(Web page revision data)
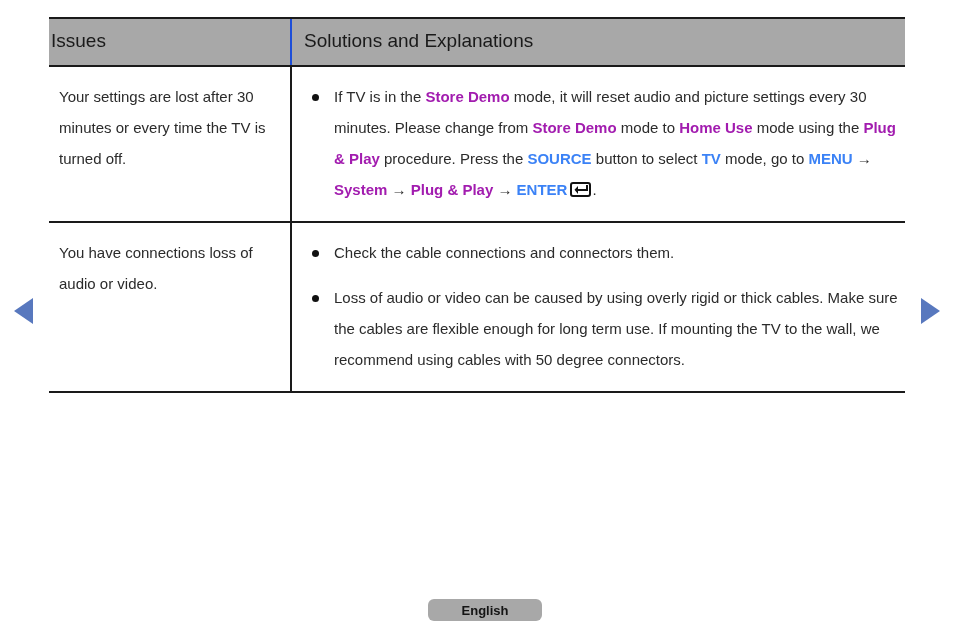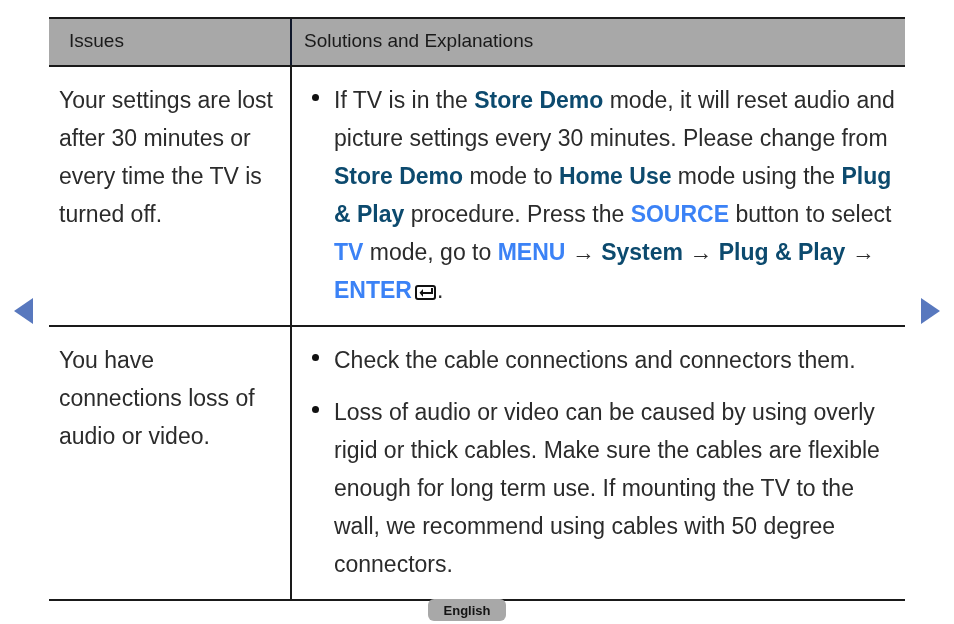"Issues" .troubleshoot-table thead th { padding: 11px 0 12px 20px -> 11px 0 12px 2px }
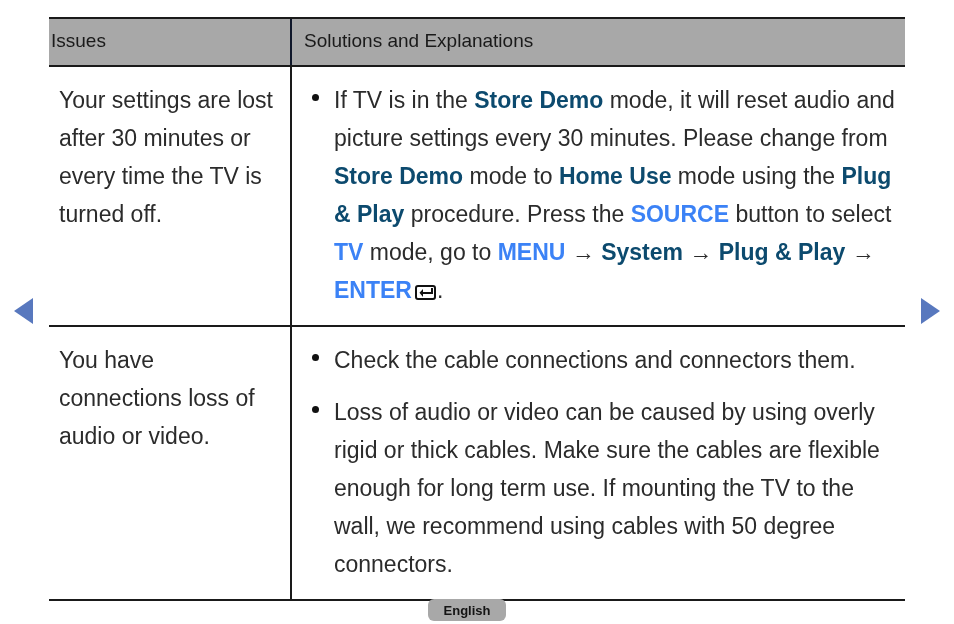"Solutions and Explanations" .troubleshoot-table thead th.col-solutions { border-left: 2px solid #0f172a -> 2px solid #1d4ed8 }
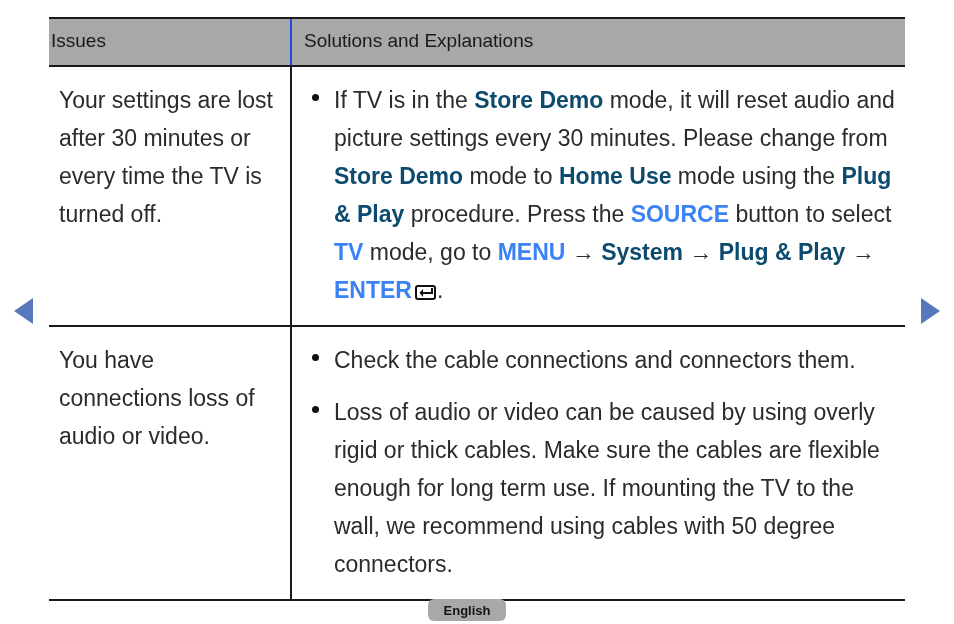"Your settings are lost after" .troubleshoot-table tbody td { font-size: 23px -> 15px; line-height: 38px -> 31px }
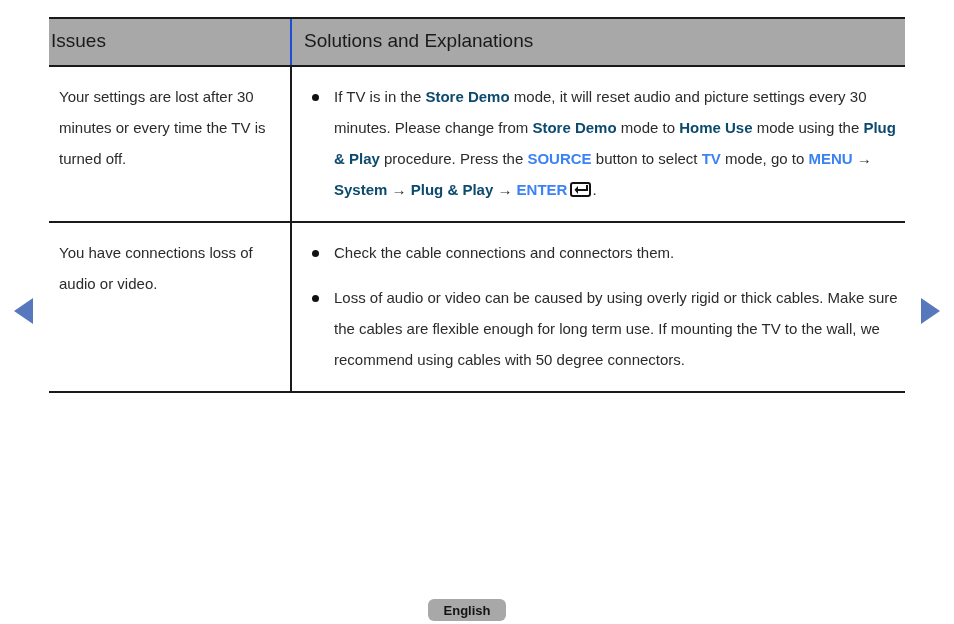"Store Demo" .blue { color: #0c4a6e -> #a21caf }
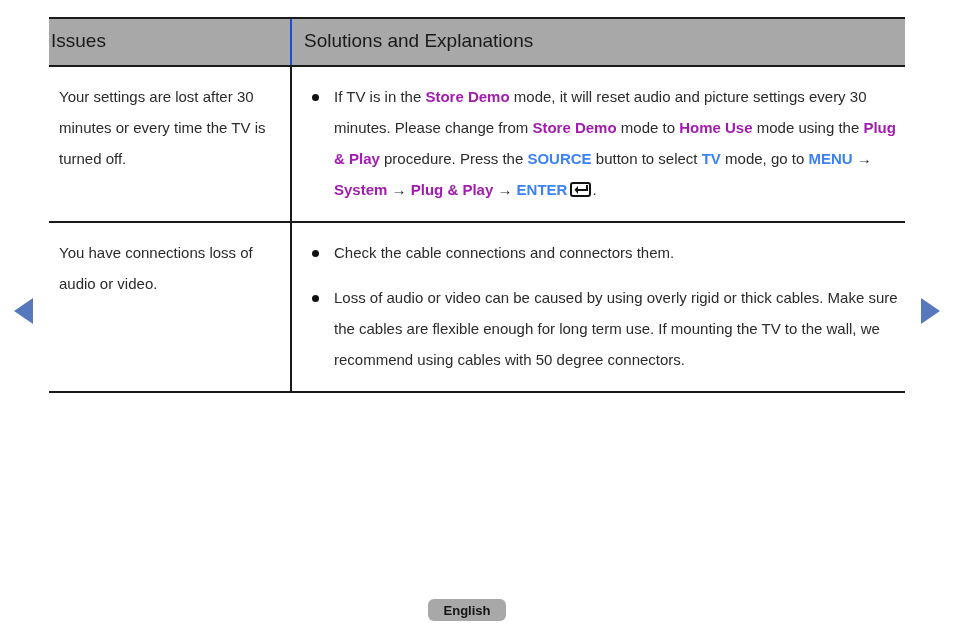"English" .lang-badge { width: 78px -> 114px }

Task description - Repeat exactly the lines from the first line of the records above through the line containing "border-left: 2px solid", leaving out the pictures.

Answer area -
"Issues" .troubleshoot-table thead th { padding: 11px 0 12px 20px -> 11px 0 12px 2px }
"Solutions and Explanations" .troubleshoot-table thead th.col-solutions { border-left: 2px solid #0f172a -> 2px solid #1d4ed8 }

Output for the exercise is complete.